## How to complete this task
Only one portion of the data is to be written out: from the line bearing "- MANAGEMENT" through the line bearing "improve teachers’ lives.". Write it exactly as it appears.

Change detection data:
────────────────

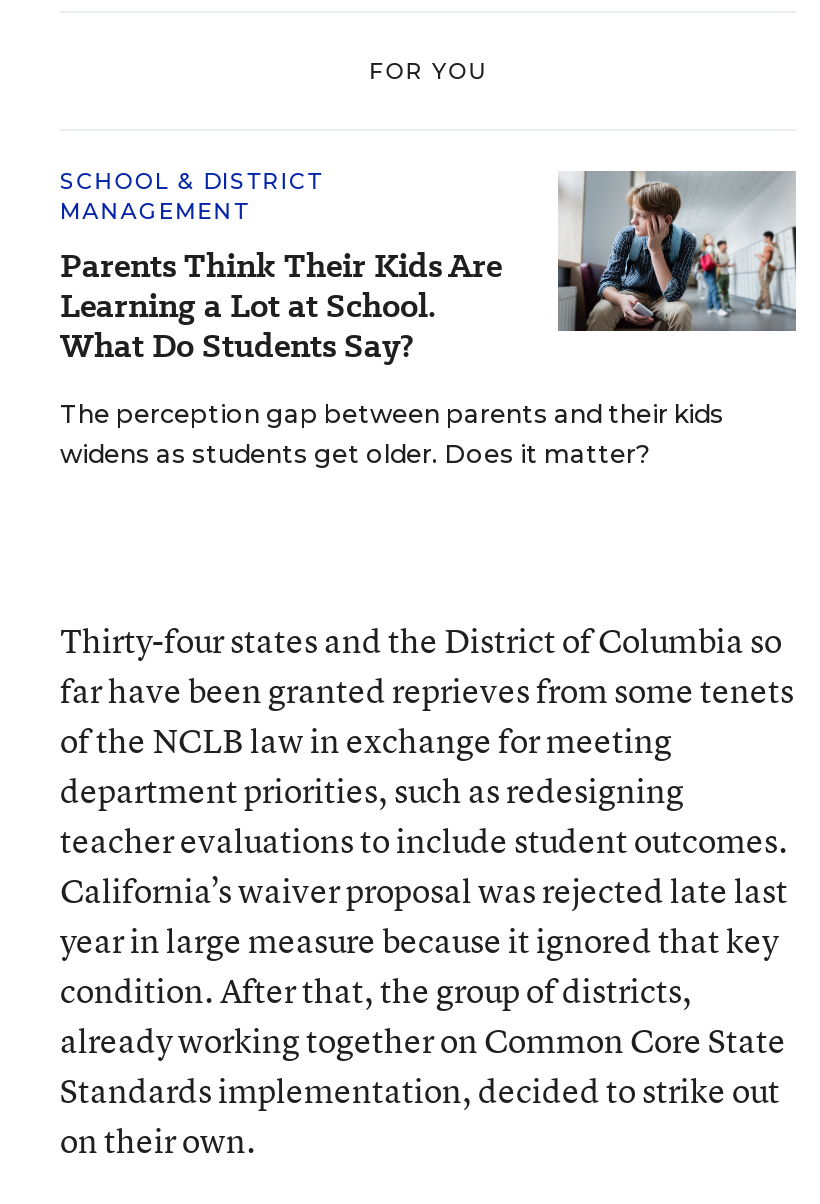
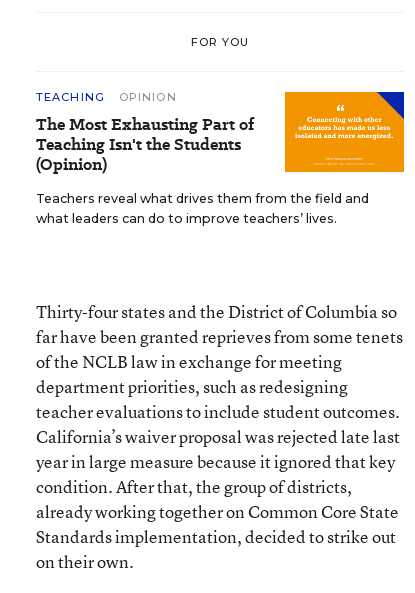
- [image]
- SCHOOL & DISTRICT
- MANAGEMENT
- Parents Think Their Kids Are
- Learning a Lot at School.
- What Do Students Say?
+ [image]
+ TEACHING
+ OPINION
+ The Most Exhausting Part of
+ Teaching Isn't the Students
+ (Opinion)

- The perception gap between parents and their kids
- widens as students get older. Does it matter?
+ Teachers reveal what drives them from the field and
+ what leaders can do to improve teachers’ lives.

────────────────

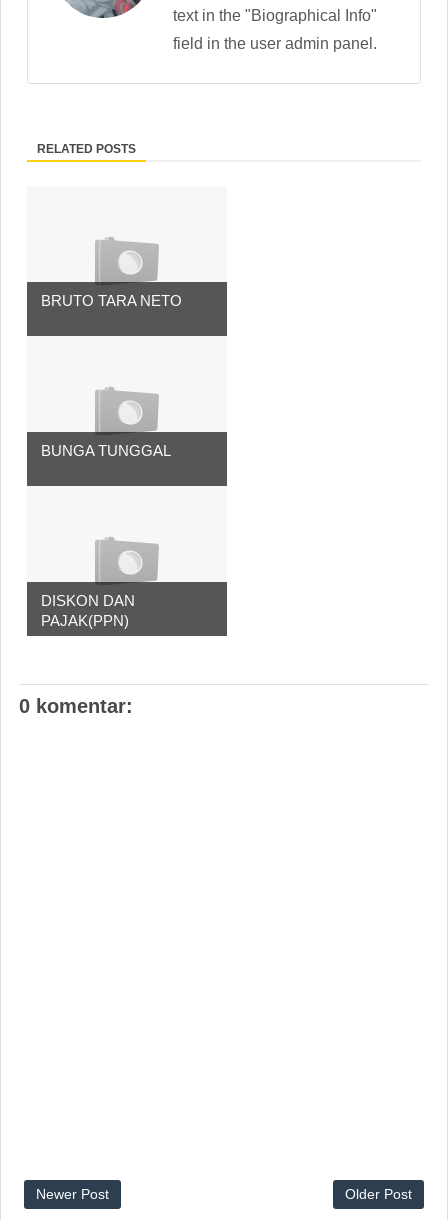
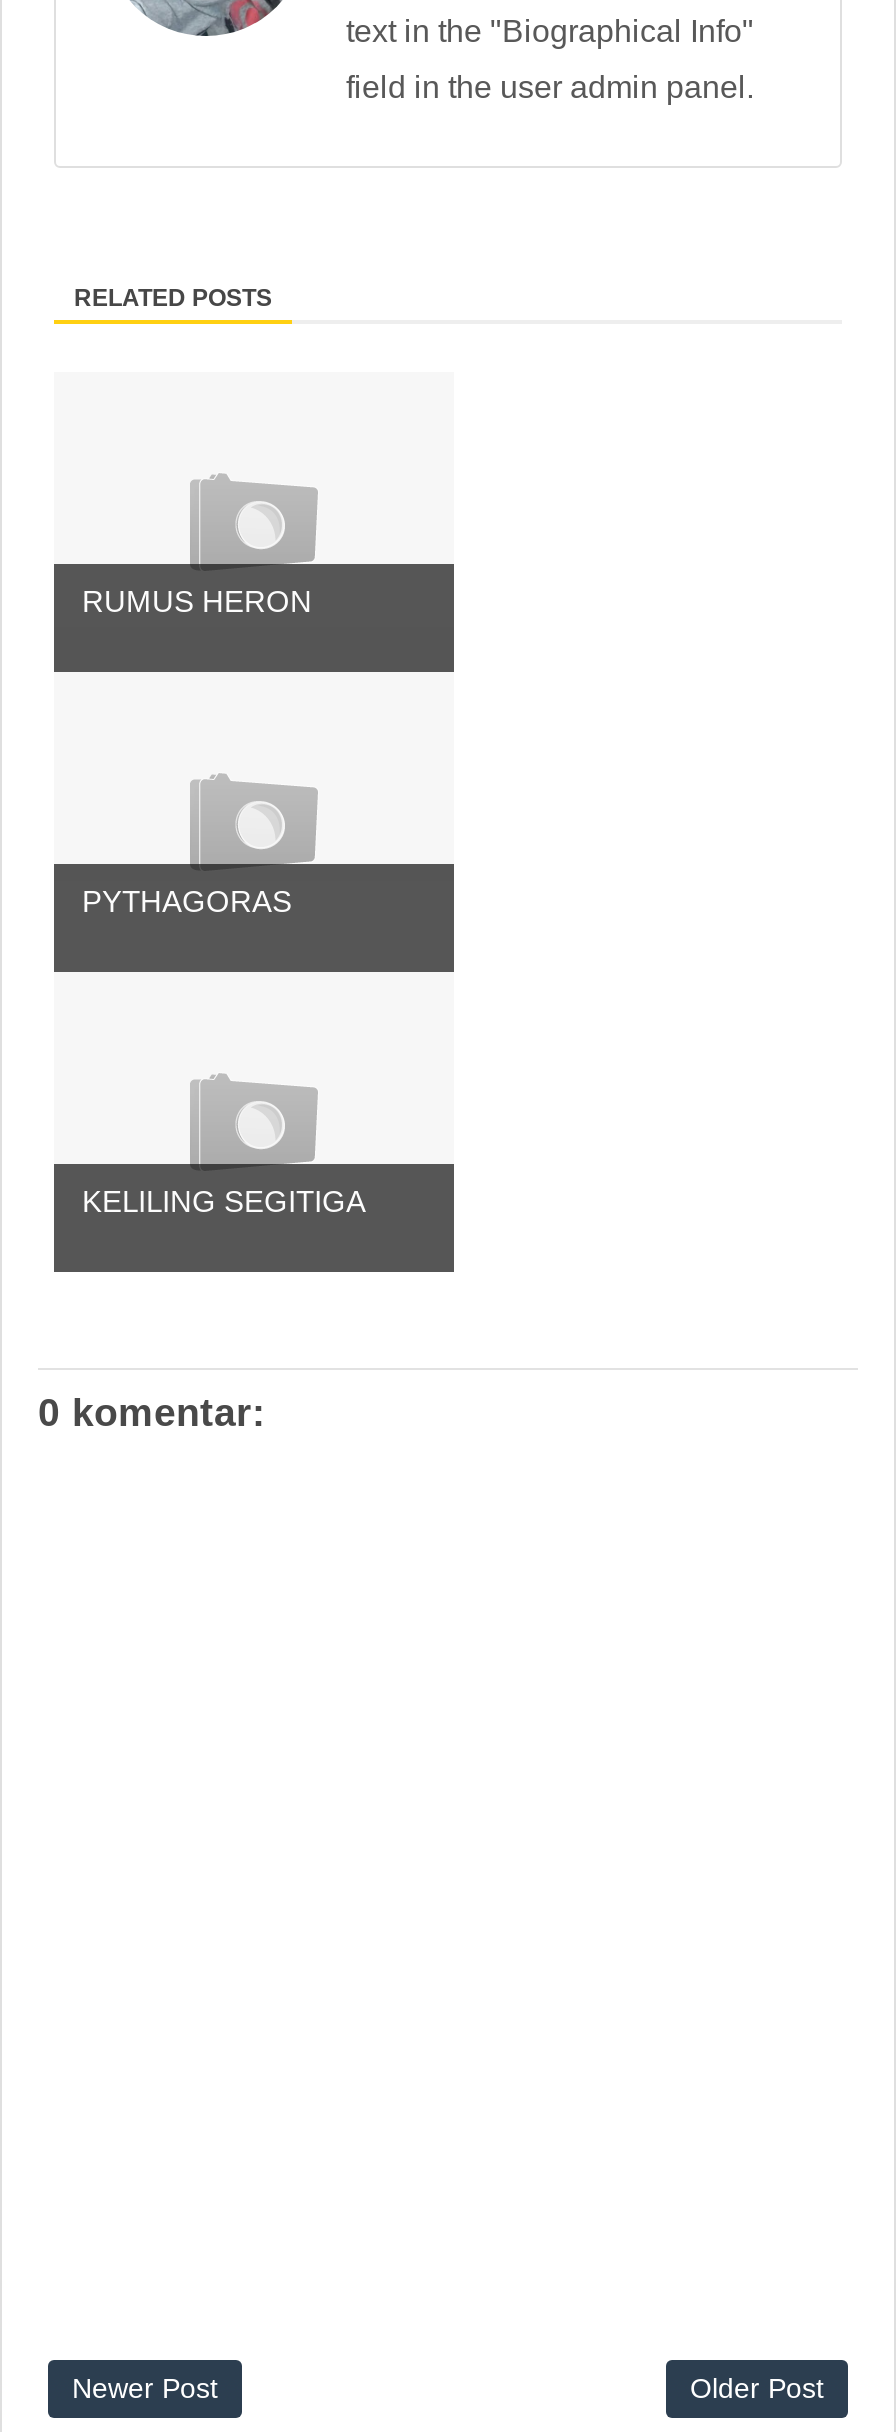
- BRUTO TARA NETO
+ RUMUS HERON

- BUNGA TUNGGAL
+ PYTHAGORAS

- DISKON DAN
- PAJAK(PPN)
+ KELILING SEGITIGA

────────────────

## The completed task
- MANAGEMENT
- Parents Think Their Kids Are
- Learning a Lot at School.
- What Do Students Say?
+ [image]
+ TEACHING
+ OPINION
+ The Most Exhausting Part of
+ Teaching Isn't the Students
+ (Opinion)

- The perception gap between parents and their kids
- widens as students get older. Does it matter?
+ Teachers reveal what drives them from the field and
+ what leaders can do to improve teachers’ lives.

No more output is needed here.